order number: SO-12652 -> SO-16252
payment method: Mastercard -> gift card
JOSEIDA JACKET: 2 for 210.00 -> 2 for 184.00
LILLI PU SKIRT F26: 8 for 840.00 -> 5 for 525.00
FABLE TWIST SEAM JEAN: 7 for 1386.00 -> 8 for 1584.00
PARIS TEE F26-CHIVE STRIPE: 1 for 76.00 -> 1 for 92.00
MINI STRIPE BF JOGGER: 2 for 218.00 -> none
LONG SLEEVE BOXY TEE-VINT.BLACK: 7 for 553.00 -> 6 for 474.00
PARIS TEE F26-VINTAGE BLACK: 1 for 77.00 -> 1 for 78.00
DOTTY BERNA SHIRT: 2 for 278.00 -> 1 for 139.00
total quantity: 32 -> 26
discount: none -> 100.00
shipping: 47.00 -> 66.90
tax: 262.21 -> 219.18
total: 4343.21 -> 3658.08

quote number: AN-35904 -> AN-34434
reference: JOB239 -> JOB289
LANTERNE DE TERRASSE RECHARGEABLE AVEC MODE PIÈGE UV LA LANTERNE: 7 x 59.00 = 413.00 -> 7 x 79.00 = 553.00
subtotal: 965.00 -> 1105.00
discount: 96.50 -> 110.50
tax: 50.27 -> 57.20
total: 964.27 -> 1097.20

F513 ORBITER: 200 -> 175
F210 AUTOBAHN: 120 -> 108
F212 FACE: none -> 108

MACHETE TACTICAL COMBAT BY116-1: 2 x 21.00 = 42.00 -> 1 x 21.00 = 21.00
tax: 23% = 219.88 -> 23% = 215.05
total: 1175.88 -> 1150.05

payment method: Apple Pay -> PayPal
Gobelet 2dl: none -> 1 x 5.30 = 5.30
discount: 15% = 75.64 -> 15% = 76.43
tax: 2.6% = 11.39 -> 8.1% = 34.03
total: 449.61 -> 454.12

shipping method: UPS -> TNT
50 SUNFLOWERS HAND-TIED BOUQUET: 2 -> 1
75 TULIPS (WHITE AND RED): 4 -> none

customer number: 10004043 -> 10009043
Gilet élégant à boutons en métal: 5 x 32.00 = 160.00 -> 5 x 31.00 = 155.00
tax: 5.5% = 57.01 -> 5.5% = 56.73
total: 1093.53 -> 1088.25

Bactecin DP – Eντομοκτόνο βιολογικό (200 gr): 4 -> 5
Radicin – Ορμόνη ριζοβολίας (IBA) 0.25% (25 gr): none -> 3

● **PROBLEM REQUIREMENTS**: Word for word, transcribe the entire listing shown above.

● **TASK RESPONSE**:
order number: SO-12652 -> SO-16252
payment method: Mastercard -> gift card
JOSEIDA JACKET: 2 for 210.00 -> 2 for 184.00
LILLI PU SKIRT F26: 8 for 840.00 -> 5 for 525.00
FABLE TWIST SEAM JEAN: 7 for 1386.00 -> 8 for 1584.00
PARIS TEE F26-CHIVE STRIPE: 1 for 76.00 -> 1 for 92.00
MINI STRIPE BF JOGGER: 2 for 218.00 -> none
LONG SLEEVE BOXY TEE-VINT.BLACK: 7 for 553.00 -> 6 for 474.00
PARIS TEE F26-VINTAGE BLACK: 1 for 77.00 -> 1 for 78.00
DOTTY BERNA SHIRT: 2 for 278.00 -> 1 for 139.00
total quantity: 32 -> 26
discount: none -> 100.00
shipping: 47.00 -> 66.90
tax: 262.21 -> 219.18
total: 4343.21 -> 3658.08

quote number: AN-35904 -> AN-34434
reference: JOB239 -> JOB289
LANTERNE DE TERRASSE RECHARGEABLE AVEC MODE PIÈGE UV LA LANTERNE: 7 x 59.00 = 413.00 -> 7 x 79.00 = 553.00
subtotal: 965.00 -> 1105.00
discount: 96.50 -> 110.50
tax: 50.27 -> 57.20
total: 964.27 -> 1097.20

F513 ORBITER: 200 -> 175
F210 AUTOBAHN: 120 -> 108
F212 FACE: none -> 108

MACHETE TACTICAL COMBAT BY116-1: 2 x 21.00 = 42.00 -> 1 x 21.00 = 21.00
tax: 23% = 219.88 -> 23% = 215.05
total: 1175.88 -> 1150.05

payment method: Apple Pay -> PayPal
Gobelet 2dl: none -> 1 x 5.30 = 5.30
discount: 15% = 75.64 -> 15% = 76.43
tax: 2.6% = 11.39 -> 8.1% = 34.03
total: 449.61 -> 454.12

shipping method: UPS -> TNT
50 SUNFLOWERS HAND-TIED BOUQUET: 2 -> 1
75 TULIPS (WHITE AND RED): 4 -> none

customer number: 10004043 -> 10009043
Gilet élégant à boutons en métal: 5 x 32.00 = 160.00 -> 5 x 31.00 = 155.00
tax: 5.5% = 57.01 -> 5.5% = 56.73
total: 1093.53 -> 1088.25

Bactecin DP – Eντομοκτόνο βιολογικό (200 gr): 4 -> 5
Radicin – Ορμόνη ριζοβολίας (IBA) 0.25% (25 gr): none -> 3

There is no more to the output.